Some days, I don’t feel like there’s room in my life for me, and my anxiety induced sped up heart rate beats to the chaotic rhythm permanently playing in the backdrop.
Some days, all I have is enough personal space to take a single small actionable step to gaining control over my stress level, but I’ll never have control over the stressors. I’m learning to work around them, and my anxiety.
We may be limited with what we can do right now, but it doesn’t take a fitness center, juiced organic produce, or a bookcase filled with self-help tricks to take care of ourselves. It simply requires the basic fundamentals.
When the pandemic first arrived in Iowa in March 2020, 30 days to slow the spread felt like a lifetime, specifically because I live in a Red state where we have made no attempt at mitigating the virus. Sure, schools shut down from March until May, but by then, hogs had landed in the top priority slot and the governor legalized cocktails to-go.

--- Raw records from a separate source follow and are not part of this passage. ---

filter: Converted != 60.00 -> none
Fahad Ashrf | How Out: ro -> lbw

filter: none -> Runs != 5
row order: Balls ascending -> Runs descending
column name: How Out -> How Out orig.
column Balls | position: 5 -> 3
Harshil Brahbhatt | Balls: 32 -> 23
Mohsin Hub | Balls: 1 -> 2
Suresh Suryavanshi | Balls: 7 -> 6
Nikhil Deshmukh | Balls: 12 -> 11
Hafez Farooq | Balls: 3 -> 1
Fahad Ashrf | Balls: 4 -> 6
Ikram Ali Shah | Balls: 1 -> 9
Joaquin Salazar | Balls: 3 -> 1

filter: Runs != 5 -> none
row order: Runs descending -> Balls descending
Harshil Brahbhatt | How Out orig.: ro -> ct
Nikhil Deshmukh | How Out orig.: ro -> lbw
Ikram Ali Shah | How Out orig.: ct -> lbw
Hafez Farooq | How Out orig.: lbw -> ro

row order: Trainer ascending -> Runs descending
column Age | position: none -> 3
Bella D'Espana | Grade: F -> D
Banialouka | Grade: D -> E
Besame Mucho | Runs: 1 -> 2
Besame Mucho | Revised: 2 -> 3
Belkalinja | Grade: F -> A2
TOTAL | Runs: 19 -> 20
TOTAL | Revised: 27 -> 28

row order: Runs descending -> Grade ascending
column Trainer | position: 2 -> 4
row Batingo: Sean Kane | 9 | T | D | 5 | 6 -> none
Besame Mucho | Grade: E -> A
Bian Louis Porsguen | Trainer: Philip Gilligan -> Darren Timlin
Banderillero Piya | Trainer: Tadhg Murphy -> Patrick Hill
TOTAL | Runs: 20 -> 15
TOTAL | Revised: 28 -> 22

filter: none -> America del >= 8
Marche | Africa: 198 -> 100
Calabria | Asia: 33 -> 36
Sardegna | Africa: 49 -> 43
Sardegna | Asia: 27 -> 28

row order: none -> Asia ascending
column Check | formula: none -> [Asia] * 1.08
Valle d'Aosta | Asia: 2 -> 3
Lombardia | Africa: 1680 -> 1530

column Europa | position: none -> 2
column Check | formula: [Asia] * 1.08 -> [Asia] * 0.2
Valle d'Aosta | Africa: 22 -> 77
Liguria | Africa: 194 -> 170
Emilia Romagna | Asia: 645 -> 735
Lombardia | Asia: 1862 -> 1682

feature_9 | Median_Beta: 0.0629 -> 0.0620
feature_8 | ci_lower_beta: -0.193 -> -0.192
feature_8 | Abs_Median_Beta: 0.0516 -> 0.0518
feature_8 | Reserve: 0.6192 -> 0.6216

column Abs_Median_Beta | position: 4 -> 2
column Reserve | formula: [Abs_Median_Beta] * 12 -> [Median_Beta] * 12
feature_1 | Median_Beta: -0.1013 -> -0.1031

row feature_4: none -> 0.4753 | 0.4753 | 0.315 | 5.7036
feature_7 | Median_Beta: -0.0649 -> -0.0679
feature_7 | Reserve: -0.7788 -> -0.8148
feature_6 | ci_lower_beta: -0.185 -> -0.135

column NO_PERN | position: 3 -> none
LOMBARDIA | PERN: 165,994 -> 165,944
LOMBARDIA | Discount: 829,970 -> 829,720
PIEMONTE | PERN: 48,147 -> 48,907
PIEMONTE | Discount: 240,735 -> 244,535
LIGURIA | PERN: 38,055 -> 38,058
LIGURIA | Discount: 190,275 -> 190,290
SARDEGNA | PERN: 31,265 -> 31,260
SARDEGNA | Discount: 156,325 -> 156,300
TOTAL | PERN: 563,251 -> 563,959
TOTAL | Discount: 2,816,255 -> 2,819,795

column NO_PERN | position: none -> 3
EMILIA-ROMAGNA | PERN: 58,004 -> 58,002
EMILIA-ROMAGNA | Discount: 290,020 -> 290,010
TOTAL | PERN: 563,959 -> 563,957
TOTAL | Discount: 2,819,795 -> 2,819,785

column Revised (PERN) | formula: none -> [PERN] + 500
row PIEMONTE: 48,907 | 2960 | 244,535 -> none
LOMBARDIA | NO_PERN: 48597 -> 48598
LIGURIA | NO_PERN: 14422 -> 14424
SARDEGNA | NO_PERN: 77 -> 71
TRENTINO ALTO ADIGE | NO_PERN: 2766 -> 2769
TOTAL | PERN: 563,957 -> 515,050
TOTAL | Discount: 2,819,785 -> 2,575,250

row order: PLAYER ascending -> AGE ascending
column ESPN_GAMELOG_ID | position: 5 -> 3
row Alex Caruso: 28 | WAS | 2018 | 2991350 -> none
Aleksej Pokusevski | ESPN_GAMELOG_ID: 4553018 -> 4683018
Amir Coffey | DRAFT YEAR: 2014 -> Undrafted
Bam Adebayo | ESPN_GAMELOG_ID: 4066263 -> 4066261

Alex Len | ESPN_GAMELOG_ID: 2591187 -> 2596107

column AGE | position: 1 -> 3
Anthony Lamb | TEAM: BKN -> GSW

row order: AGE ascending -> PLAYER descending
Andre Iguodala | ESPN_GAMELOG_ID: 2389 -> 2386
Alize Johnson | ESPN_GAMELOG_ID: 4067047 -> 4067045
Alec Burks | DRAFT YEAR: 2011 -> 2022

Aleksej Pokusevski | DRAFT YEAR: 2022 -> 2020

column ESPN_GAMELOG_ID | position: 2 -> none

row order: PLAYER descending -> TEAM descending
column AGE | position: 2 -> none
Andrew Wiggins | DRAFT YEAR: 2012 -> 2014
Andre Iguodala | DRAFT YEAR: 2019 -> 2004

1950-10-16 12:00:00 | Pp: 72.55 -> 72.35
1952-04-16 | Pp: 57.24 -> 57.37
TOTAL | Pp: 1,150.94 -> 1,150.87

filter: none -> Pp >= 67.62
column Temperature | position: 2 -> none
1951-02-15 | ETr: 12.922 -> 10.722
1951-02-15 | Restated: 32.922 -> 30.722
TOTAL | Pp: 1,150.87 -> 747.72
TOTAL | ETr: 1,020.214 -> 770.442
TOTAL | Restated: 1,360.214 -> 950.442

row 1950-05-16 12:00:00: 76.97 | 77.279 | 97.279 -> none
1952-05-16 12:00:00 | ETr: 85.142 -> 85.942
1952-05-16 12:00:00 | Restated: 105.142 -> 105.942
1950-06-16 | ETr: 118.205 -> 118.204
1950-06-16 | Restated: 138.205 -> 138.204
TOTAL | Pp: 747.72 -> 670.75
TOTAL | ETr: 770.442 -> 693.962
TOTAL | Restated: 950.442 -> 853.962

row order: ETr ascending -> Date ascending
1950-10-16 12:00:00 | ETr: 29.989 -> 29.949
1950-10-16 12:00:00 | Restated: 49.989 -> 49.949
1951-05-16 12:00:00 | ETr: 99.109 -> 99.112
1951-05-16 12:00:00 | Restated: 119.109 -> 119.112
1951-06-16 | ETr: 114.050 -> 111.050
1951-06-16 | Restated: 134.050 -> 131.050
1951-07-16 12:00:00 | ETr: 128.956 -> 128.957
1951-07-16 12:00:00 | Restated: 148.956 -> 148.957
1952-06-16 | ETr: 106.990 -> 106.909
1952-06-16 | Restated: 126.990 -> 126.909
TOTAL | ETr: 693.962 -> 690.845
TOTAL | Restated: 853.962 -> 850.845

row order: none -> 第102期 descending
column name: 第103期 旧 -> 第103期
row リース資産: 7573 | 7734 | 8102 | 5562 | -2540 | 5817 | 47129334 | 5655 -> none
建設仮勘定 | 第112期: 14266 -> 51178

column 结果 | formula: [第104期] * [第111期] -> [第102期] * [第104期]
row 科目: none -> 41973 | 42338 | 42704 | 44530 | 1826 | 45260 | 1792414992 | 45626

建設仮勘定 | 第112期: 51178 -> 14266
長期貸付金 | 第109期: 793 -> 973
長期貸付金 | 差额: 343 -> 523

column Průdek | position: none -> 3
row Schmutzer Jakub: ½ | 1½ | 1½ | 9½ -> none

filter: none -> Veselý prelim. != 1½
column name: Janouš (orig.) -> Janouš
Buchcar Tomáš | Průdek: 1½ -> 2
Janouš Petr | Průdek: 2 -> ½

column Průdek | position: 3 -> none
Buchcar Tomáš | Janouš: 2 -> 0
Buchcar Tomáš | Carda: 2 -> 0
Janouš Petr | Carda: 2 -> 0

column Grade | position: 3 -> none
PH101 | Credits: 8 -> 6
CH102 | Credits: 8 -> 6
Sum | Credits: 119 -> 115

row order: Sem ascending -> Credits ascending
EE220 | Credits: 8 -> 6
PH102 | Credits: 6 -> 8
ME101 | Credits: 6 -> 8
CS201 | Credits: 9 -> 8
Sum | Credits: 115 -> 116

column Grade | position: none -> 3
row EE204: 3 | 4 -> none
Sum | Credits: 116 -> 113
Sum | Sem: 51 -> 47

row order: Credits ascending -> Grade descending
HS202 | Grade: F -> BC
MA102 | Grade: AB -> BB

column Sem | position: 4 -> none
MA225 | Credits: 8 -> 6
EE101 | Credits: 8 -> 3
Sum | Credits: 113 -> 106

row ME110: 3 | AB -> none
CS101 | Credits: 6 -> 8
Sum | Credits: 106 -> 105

Iowa’s every man for himself approach hit me hard. Reporting on it hit me even harder. Feeling powerless against the walls crumbling down around me, I took control over the only thing I could — Myself.
I set the goal to come out of this catastrophe a better person than I went in. I didn’t know what that looked like or meant then. I do now. I’m growing. We’re all growing. In someway we’re figuring out how to conform to our present day stressful lifestyle.
Inside the core of a year filled with doom and gloom, it has given us the opportunity to take a good, long look at ourselves.
Some days, it feels like an uphill battle, but that’s nothing new. I’ve found an unconventional way to deal with the anxiety. However, stress is the anxiety trigger and I’m still trying to figure out how to manage stress. It’s my nemesis, and a lifelong battle.
Writing, which helps me process emotionally, along with exercise, are the most effective tools I use for self care.
Right now, like most, I’m focused on what I can do to get through the day. Even if I take seven hours, and 14 sets of aerobic steps, to write these 1,100 words.